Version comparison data
────────────────

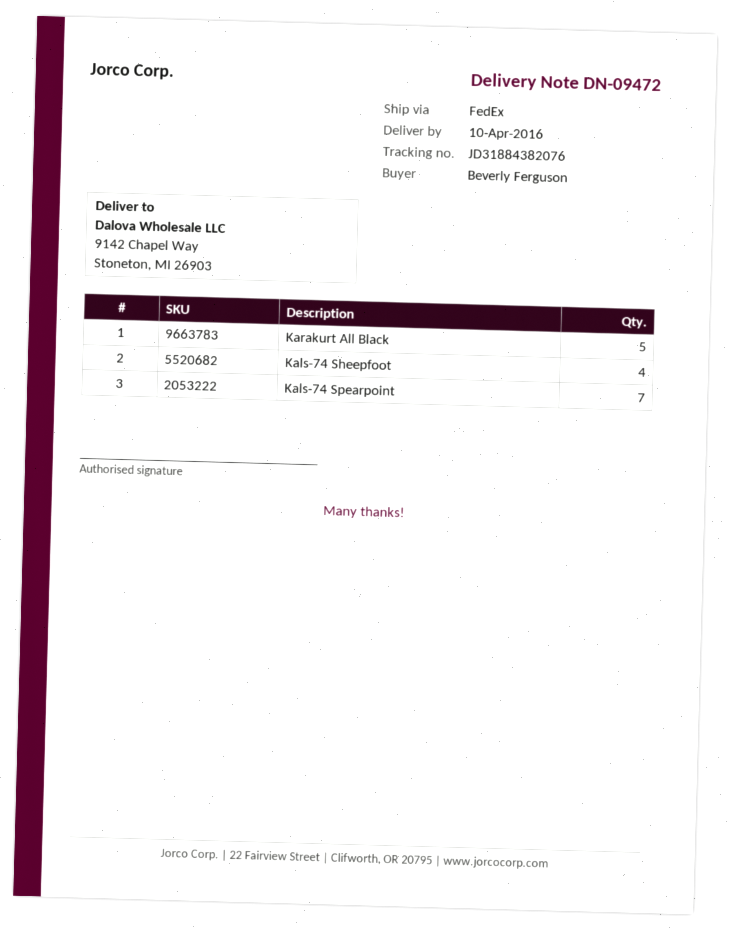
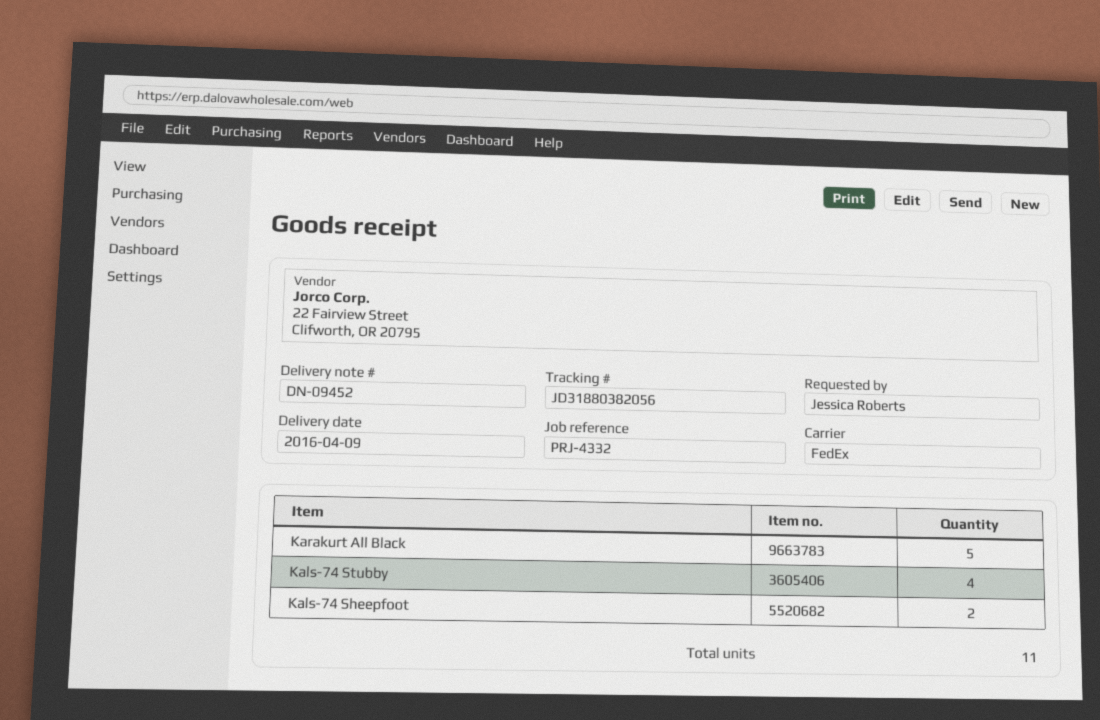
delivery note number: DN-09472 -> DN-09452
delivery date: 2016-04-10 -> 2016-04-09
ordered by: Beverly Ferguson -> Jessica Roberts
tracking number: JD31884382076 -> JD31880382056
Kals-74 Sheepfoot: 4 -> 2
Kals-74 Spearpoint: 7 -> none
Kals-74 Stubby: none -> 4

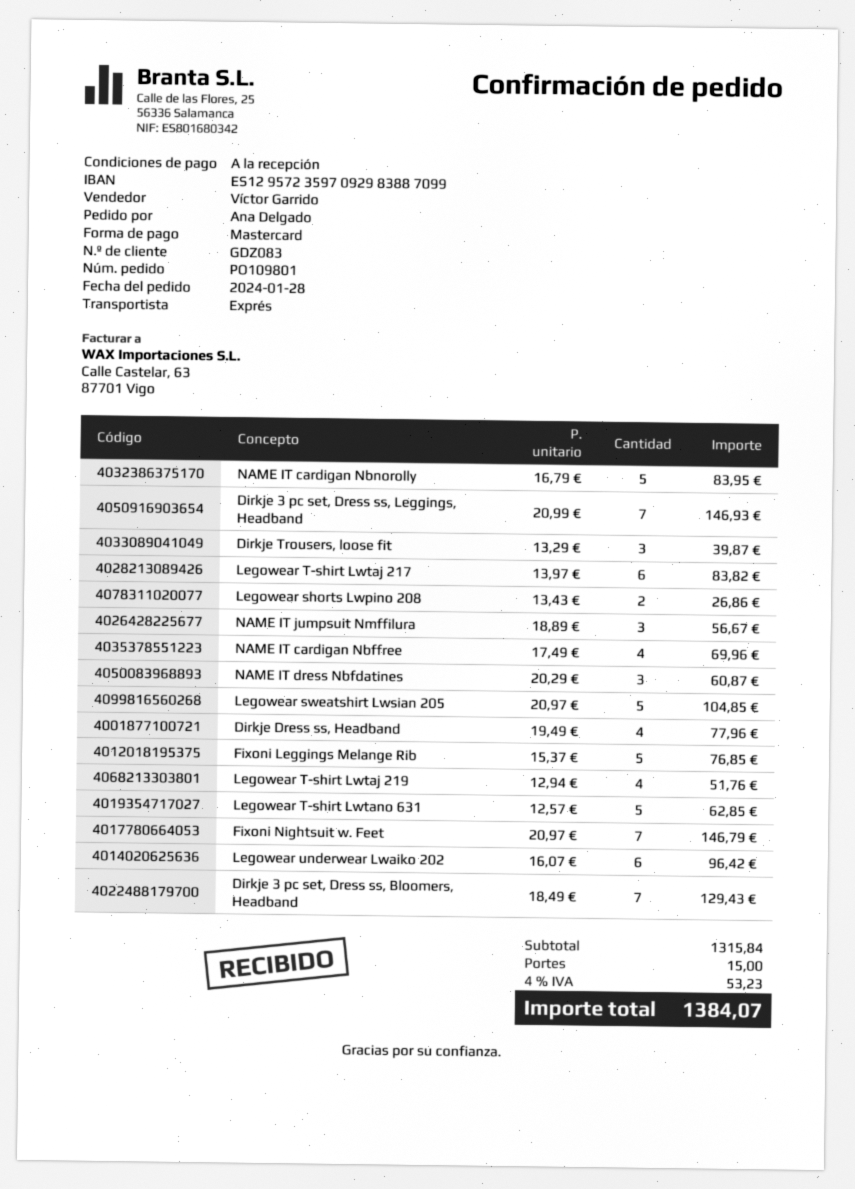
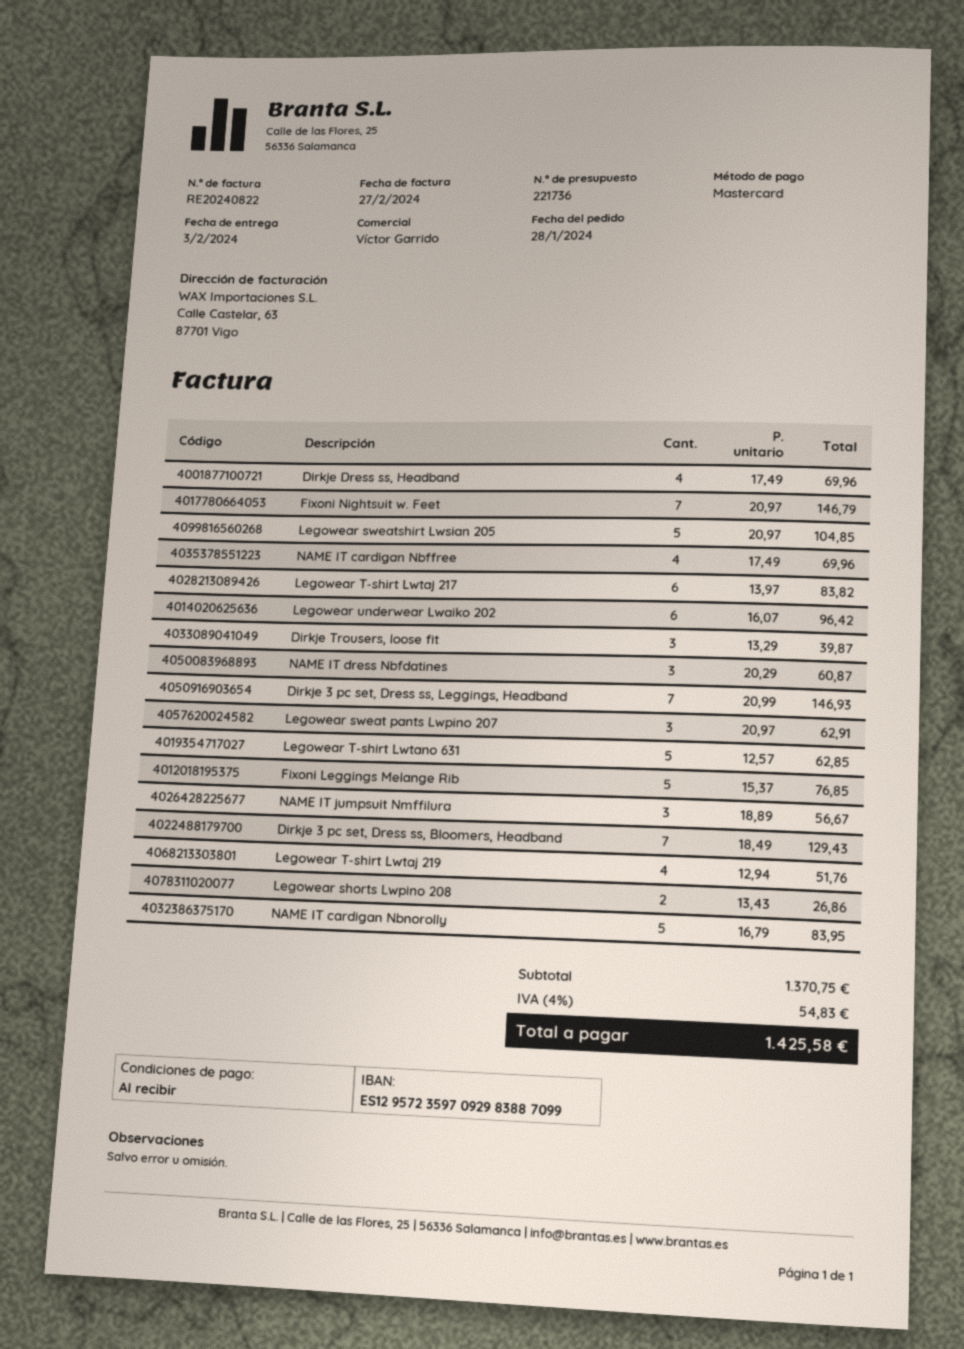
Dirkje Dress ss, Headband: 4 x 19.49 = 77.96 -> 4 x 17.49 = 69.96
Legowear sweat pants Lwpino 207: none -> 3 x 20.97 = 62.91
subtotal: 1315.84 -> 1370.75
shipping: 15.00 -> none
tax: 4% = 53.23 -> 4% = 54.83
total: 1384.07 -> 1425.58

────────────────

# [YOUR OBJECTIVE]
Every record above should come back exactly, but without its pictures.

# [EXERCISE ANSWER]
delivery note number: DN-09472 -> DN-09452
delivery date: 2016-04-10 -> 2016-04-09
ordered by: Beverly Ferguson -> Jessica Roberts
tracking number: JD31884382076 -> JD31880382056
Kals-74 Sheepfoot: 4 -> 2
Kals-74 Spearpoint: 7 -> none
Kals-74 Stubby: none -> 4

Dirkje Dress ss, Headband: 4 x 19.49 = 77.96 -> 4 x 17.49 = 69.96
Legowear sweat pants Lwpino 207: none -> 3 x 20.97 = 62.91
subtotal: 1315.84 -> 1370.75
shipping: 15.00 -> none
tax: 4% = 53.23 -> 4% = 54.83
total: 1384.07 -> 1425.58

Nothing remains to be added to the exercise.